Windane esquissa un sourire puis fit mine de se replonger dans le livre que Lyron lui avait recommandé. Moins d’une minute plus tard, elle relevait les yeux vers l’horloge en poussant un soupir de désespoir. Lyron avait-il sciemment choisi la pire torture possible ? Quand il avait parlé de la former, elle avait imaginé des tas de possibilités, sauf celle de se retrouver avec une pile de livres poussiéreux à consulter. Il avait sélectionné tous les ouvrages de Violetto qui évoquaient les Terres du Nord : cahiers d’herboristes, essais de cartographie, classifications biologiques… Le premier jour, au moins, il s’était donné la peine de commenter les esquisses des créatures reproduites sur les imprimés, ajoutant çà et là quelques détails sur leur mode de chasse ou la manière de s’en défendre. C’était bien la seule manière de lui faire retenir quelque chose.
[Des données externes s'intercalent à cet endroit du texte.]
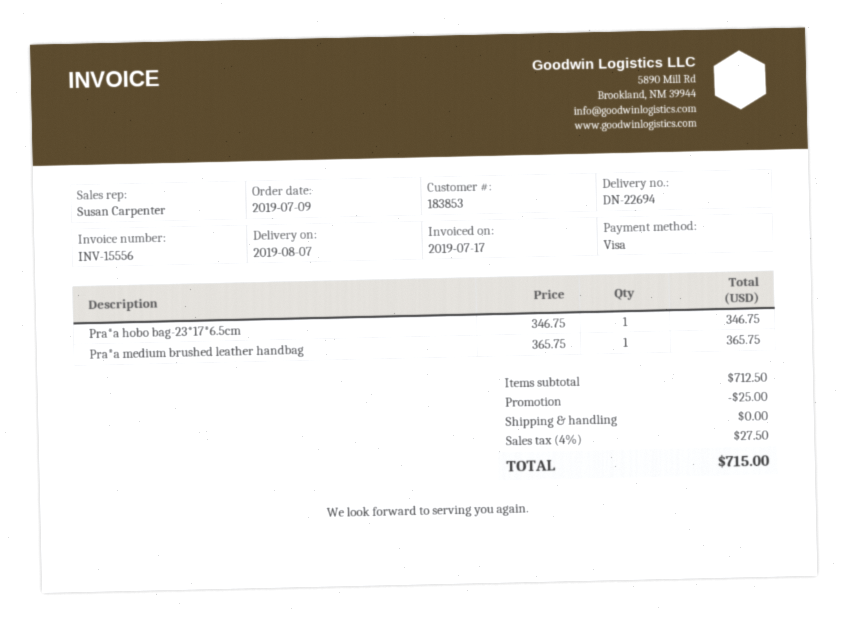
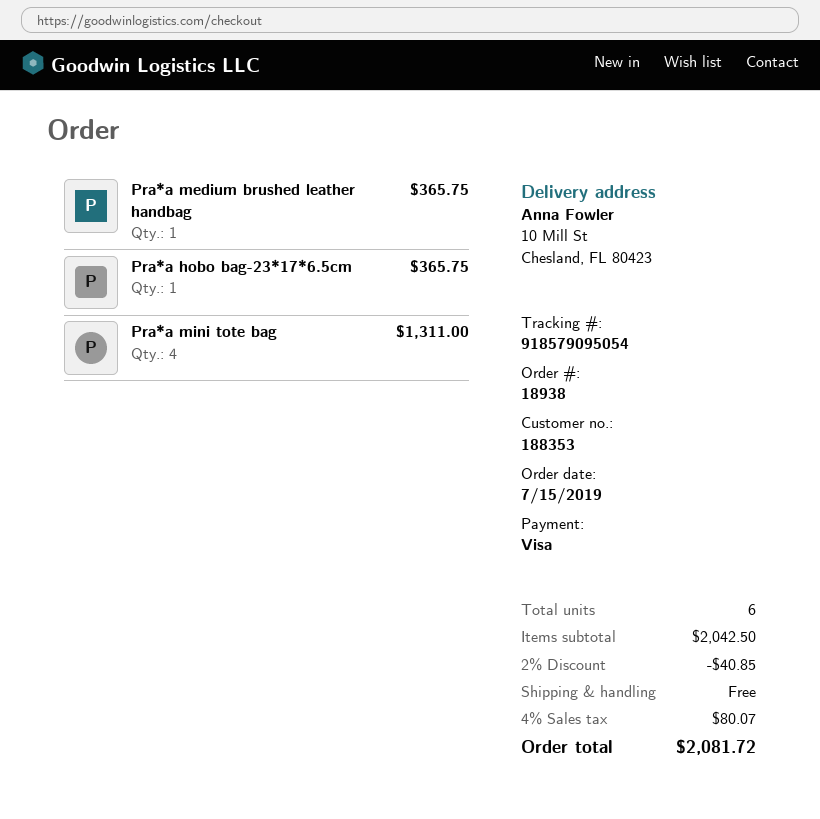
order date: 2019-07-09 -> 2019-07-15
customer number: 183853 -> 188353
Pra*a hobo bag-23*17*6.5cm: 1 for 346.75 -> 1 for 365.75
Pra*a mini tote bag: none -> 4 for 1311.00
subtotal: 712.50 -> 2042.50
discount: 25.00 -> 40.85
tax: 4% = 27.50 -> 4% = 80.07
total: 715.00 -> 2081.72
Comment aurait-elle pu apprendre quoi que ce soit, seule face à des textes aussi denses, des dessins aussi brouillons ? Le mangeur d’âme était méconnaissable sous les traits de charbon, alors que penser de ces néphastes ou ces diablotins ? Les yeux de Windane survolaient les pages sans parvenir à s’y accrocher, perdus dans le souvenir verdoyant d’une jungle assez vaste pour toucher le ciel.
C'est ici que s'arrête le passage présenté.